Yes, it is suitable for viral population studies. I've made some changes recently which are designed to enable frequency-based pooled sequencing. See https://groups.google.com/d/msg/freebayes/Q-TFF8ollC4/eI1A7wFGMBUJ for an overview. Please email the freebayes list or query in biostars if you have questions, as this is not the best context to answer your questions.
Hi Erik. I have a variant calling application which I'm thinking Freebayes will be perfect for but just looking for some advice on best usage.

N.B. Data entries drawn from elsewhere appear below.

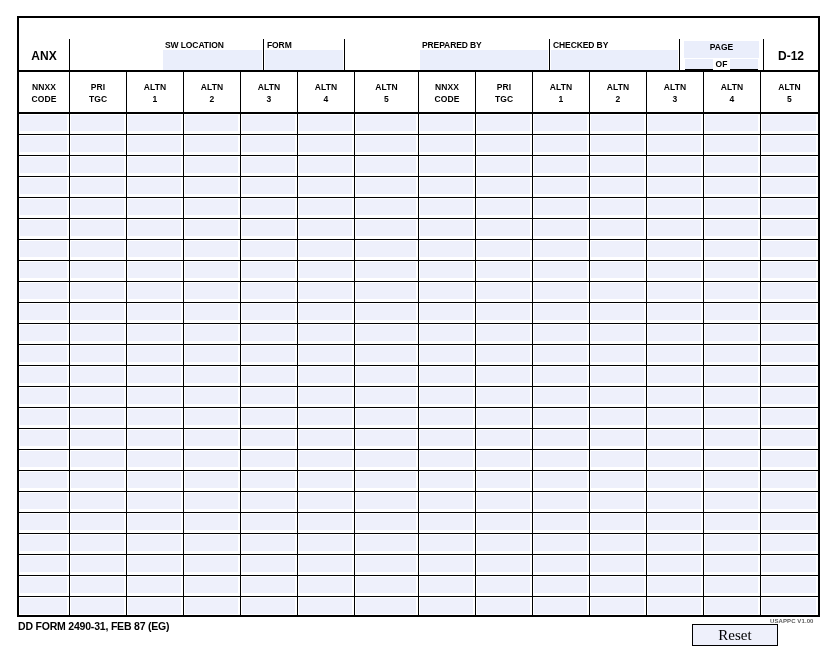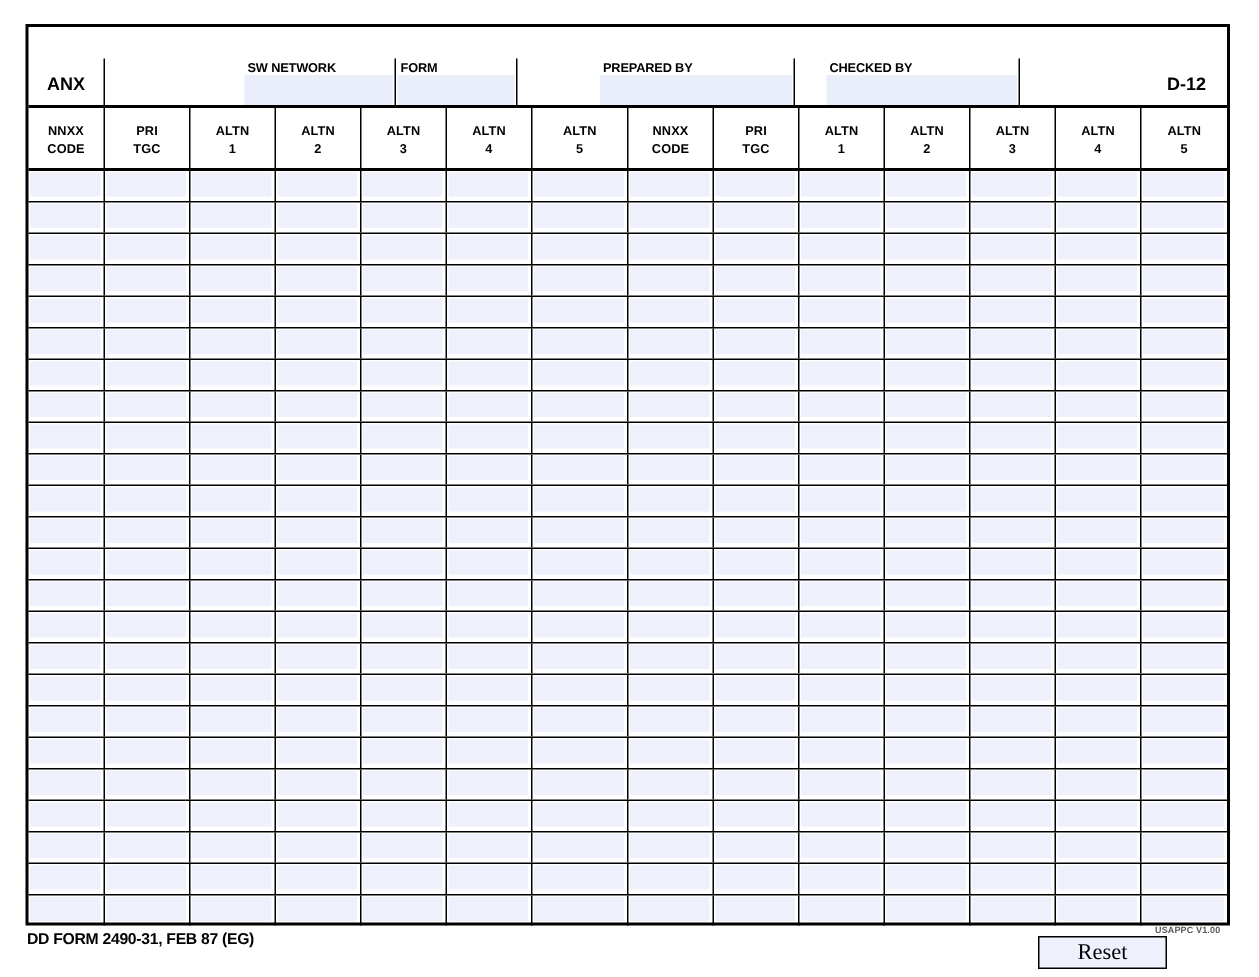"SW NETWORK" div.ident-label { text: NETWORK -> LOCATION }
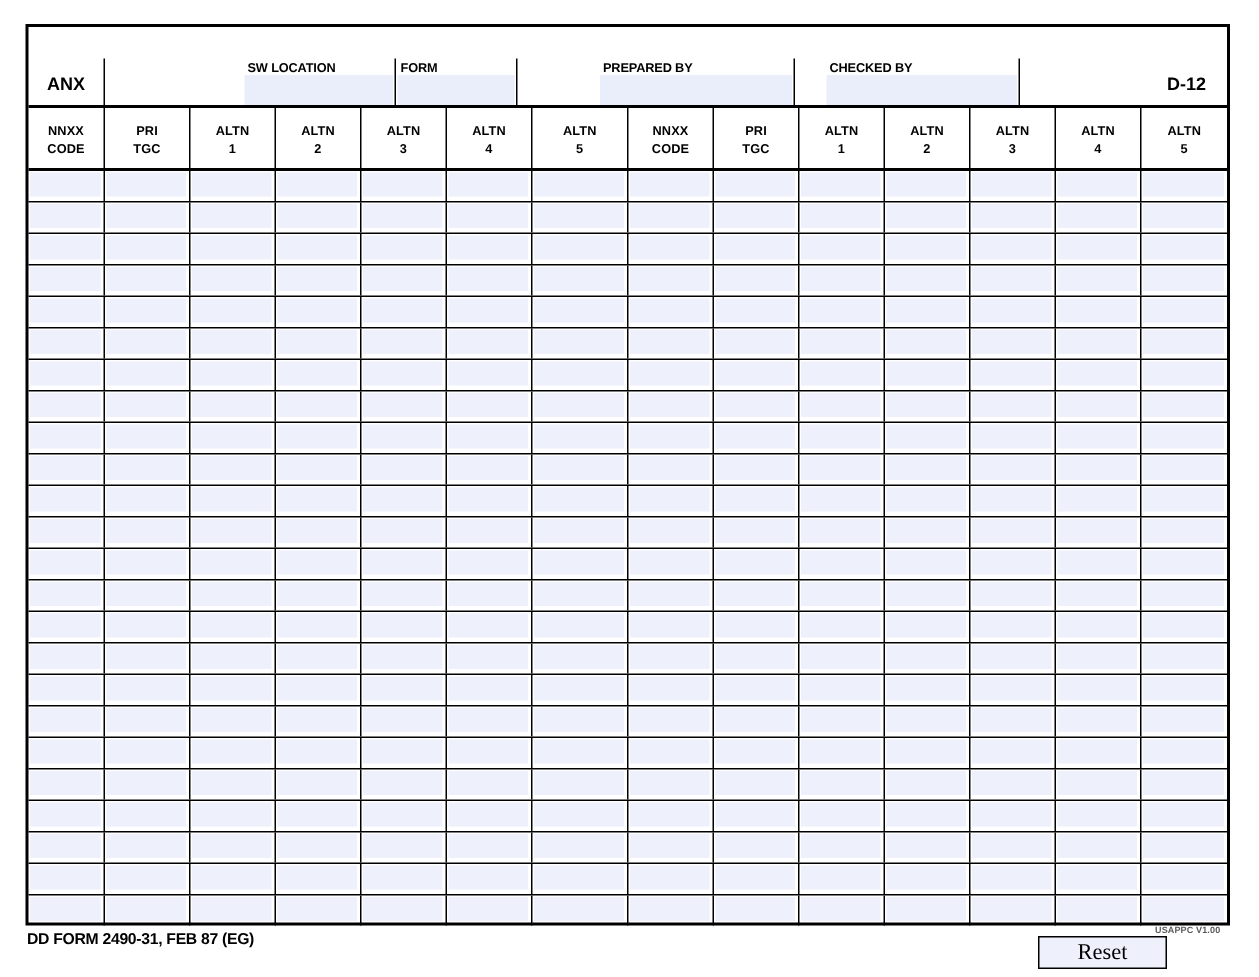"PREPARED BY" div.ident-cell { left: 380px -> 400px }
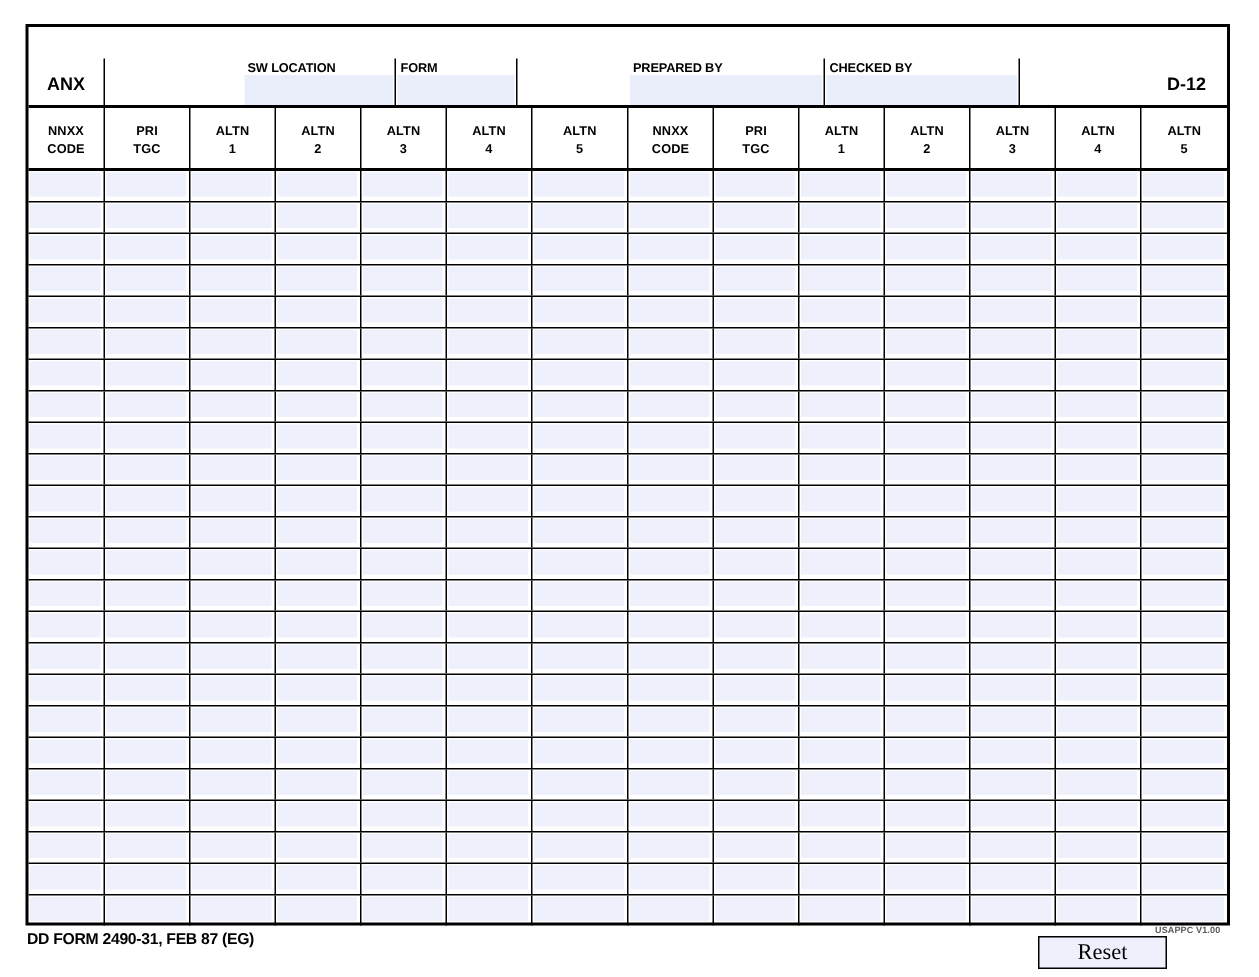"PAGE" div.ident-cell { html: none -> <div> <div> <div></div> <div>PAGE</div> <div> <div></div> <div>OF</div> <div></div> </div> </div> </div> }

Experiment is as follows.. Rna-Seq, de novo transcriptome assembly of a fungus in it's dikaryon stage. So in the dikaryon stage you essentially have two genetically distinct individuals which are both haploid. There are two genetically distinct haploid nuclei in the same mycelium. We have two fungal samples and 2 alignments (aligned against the transcriptome assembly which was built after combining all reads from the two samples). But in those 2 samples we have sequenced 4 haploid genomes.
I'm thinking Freebayes shouild be the way forward for us calling variants in these samples because (i) you can use the reference as an extra sample and we only have the 2 samples (ii) you can set ploidy and there is this 'pooled sequencing' setting which I don't properly understand but I'm thinking may be what we need here.
Is there a combination of the ploidy and pooled sequencing settings which would cover our situation - like ploidy set to 2 and set the --pooled-discrete flag, while providing both samples as input and setting -Z to use the reference as a third sample?
Hi Gareth, please write me an email if you are still in need of advice. I'm sorry I missed this, as mentioned before the best place for advice is the freebayes list!